Division in The Church, Vertical and Horizontal
The anatomy of church splits.
I have been in the church for over sixty years. I have seen church divisions from near and afar, in the church I attend and in other churches. They are never pretty sights. I have helped pull things back together after them. At times I have been sidelined by the leadership when things were going well like Boyington who I will mention later, till the problem hit, then I am desired to help clean up the mess. I will be frank. I never want to see one of these again. But most of the divisions I studied up till a few years ago were vertical splits where a portion of the congregation split off from the rest. The fracture was vertical. And I really never looked at any other possibility.
To set the stage, let’s look at the anatomy of a church split. Luther’s split with the Catholic Church was vertical. The split between the Greek and Eastern Orthodox was vertical. Organizations are pyramids with a leader on the top and the rank and file on the bottom. Think of a vertical split as a portion of the pyramid split off and moved away. The size of the fragment can be small or large. The tip of the new pyramid can be low or high but the higher it is, the larger the segment that moves away. With a vertical split there is some leader that takes the people away. This can be a formal or informal leader.

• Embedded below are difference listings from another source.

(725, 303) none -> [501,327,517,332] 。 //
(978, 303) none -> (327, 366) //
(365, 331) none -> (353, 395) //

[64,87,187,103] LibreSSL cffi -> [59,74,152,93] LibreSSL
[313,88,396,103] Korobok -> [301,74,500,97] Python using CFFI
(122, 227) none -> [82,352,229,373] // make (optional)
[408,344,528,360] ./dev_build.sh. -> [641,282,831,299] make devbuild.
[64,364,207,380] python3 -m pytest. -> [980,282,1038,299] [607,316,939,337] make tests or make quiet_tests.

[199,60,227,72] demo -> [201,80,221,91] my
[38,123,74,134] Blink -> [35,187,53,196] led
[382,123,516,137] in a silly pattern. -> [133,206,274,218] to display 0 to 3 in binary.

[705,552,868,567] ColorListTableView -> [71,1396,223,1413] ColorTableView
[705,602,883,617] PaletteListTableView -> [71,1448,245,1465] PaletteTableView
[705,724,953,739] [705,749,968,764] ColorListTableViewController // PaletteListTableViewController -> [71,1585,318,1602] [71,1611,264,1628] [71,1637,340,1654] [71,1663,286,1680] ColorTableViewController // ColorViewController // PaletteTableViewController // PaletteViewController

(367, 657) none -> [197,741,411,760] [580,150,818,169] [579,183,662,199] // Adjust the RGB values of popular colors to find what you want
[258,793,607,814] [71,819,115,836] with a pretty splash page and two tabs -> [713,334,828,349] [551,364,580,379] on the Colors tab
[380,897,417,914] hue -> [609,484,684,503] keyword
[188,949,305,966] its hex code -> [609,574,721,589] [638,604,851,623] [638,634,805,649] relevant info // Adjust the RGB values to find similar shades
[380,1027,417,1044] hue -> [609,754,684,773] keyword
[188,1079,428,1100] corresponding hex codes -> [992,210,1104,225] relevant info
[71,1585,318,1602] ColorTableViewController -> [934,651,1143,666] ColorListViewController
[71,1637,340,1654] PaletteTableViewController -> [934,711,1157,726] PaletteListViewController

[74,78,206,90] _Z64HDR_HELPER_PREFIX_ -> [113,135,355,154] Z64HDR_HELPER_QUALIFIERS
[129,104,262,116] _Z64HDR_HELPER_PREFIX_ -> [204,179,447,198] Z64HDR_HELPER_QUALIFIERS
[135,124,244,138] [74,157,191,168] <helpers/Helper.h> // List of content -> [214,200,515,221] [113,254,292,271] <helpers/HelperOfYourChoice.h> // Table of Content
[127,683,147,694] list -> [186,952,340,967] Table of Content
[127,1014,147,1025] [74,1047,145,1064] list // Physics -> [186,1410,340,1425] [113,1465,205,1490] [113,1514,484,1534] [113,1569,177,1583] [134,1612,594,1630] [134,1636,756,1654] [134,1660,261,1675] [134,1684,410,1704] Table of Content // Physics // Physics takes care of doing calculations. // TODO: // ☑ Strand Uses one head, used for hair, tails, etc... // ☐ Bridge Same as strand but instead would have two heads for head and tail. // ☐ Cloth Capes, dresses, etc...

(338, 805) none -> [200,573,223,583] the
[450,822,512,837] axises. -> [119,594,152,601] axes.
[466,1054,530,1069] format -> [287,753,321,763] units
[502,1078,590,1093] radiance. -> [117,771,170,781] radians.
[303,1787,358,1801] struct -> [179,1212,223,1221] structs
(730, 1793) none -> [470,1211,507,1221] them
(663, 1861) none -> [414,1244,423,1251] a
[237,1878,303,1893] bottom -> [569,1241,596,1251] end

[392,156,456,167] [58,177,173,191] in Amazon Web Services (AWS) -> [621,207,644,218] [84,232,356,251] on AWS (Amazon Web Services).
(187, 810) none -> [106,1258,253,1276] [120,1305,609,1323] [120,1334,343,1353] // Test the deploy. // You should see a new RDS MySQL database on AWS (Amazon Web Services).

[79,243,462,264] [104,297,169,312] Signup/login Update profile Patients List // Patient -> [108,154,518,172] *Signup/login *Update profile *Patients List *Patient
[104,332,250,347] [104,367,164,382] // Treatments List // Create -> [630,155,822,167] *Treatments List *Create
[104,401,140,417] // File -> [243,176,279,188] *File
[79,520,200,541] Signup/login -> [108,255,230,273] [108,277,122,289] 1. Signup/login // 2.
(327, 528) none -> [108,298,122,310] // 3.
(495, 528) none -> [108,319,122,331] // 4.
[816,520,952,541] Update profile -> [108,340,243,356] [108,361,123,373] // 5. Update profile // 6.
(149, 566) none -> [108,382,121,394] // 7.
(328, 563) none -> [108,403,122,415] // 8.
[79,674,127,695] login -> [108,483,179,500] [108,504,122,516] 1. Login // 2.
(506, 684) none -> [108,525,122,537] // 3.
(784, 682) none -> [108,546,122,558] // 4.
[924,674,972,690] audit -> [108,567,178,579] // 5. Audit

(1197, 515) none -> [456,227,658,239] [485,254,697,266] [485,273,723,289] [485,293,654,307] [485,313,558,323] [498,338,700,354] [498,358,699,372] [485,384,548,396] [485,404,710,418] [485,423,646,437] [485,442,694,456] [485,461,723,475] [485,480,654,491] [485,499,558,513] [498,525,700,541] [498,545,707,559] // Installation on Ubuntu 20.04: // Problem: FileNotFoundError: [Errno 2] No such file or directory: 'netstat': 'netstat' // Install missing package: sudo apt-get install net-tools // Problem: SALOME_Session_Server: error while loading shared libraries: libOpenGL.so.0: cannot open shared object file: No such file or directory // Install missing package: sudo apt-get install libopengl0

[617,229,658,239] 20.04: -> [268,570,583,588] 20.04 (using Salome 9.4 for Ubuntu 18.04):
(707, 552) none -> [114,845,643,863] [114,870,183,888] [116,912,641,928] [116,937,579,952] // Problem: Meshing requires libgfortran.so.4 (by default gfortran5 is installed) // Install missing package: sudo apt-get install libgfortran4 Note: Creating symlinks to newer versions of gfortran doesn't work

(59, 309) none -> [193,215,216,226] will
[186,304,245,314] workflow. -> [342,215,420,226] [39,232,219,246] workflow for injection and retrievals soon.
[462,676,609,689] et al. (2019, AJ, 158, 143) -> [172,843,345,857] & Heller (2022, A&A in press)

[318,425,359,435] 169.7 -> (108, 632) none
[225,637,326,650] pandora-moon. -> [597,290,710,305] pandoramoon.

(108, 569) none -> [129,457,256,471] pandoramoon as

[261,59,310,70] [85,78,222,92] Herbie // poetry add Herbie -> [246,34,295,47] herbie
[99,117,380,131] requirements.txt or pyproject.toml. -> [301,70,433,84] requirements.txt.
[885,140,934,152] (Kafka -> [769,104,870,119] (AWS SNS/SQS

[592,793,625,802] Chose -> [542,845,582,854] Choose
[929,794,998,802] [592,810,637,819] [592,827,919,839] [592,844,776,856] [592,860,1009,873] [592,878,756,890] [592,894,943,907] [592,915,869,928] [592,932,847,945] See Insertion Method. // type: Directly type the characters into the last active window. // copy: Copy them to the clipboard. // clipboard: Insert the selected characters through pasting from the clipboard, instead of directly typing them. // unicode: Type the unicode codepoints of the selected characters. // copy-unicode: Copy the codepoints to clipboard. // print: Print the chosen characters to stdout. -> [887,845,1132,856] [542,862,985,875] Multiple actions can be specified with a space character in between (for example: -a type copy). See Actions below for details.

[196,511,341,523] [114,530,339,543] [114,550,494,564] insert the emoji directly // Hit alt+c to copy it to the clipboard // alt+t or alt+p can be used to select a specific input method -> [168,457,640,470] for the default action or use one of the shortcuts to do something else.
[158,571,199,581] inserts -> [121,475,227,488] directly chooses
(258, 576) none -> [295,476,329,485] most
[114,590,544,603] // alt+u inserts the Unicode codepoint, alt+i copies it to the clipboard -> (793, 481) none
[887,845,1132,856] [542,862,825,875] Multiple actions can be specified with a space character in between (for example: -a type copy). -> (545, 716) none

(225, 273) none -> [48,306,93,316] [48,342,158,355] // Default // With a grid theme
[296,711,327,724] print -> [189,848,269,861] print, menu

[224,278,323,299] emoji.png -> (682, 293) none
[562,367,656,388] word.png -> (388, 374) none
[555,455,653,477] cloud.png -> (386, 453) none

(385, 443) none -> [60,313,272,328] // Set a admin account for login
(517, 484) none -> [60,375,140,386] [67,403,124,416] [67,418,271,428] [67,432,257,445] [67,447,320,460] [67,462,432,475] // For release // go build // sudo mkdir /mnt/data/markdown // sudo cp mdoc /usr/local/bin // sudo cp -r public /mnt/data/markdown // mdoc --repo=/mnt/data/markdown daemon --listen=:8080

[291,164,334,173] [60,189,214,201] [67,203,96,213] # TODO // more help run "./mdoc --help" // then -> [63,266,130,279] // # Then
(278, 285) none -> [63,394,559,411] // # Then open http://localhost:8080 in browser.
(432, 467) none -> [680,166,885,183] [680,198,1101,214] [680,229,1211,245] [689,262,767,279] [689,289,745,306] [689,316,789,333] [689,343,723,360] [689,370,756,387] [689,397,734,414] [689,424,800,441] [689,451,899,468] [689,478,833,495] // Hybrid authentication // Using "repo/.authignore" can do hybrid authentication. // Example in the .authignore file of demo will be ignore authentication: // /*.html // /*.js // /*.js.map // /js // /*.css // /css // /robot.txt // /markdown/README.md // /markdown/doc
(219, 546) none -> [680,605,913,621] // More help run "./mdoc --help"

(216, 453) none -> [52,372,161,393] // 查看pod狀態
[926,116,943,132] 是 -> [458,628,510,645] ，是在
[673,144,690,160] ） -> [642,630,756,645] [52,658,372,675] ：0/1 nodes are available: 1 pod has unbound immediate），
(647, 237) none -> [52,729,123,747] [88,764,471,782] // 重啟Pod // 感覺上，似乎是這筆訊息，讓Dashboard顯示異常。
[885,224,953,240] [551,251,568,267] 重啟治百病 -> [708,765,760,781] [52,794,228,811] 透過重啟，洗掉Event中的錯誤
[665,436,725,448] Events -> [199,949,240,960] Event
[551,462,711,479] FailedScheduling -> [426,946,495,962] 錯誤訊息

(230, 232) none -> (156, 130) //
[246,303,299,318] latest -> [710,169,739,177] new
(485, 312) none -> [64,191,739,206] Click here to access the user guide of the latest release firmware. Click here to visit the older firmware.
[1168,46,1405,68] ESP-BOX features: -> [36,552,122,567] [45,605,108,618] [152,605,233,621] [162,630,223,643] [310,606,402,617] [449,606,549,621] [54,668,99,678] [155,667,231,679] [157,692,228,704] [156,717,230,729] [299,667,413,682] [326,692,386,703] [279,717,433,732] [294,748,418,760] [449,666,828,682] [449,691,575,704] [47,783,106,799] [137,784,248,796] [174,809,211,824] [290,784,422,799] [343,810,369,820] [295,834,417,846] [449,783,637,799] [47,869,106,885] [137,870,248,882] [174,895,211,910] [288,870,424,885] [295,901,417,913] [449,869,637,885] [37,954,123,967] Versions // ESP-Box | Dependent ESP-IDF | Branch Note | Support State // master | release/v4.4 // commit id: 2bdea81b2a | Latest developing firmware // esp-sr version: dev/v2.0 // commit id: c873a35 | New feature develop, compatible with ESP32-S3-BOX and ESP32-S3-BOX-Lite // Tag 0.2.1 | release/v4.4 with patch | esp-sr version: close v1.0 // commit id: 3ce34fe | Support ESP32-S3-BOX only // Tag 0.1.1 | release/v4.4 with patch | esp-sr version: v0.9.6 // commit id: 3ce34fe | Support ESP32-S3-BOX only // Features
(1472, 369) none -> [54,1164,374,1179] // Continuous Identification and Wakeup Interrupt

A good pastor recognizes the existence of the informal leaders in the church, those without titles who because of their character and leadership ability are looked up to by others. He utilizes them just as he does formal leaders. If he does not he can have serious problems. A split can be lead by formal or informal leadership and informal leadership has less vested interest in the status quo.
But what happens when the spilt is horizontal. Up till now I have not looked at it in this light and hadn’t thought of it until it was blasted at me. I have actually seen at least a half dozen of these over the years and only now am seeing what happens. I started seeing this while in church several weeks ago. It was prompted by something someone did that I mentally said, “This could cause a split.” Then I realized it would not fit the paradigm of the usual split I understood.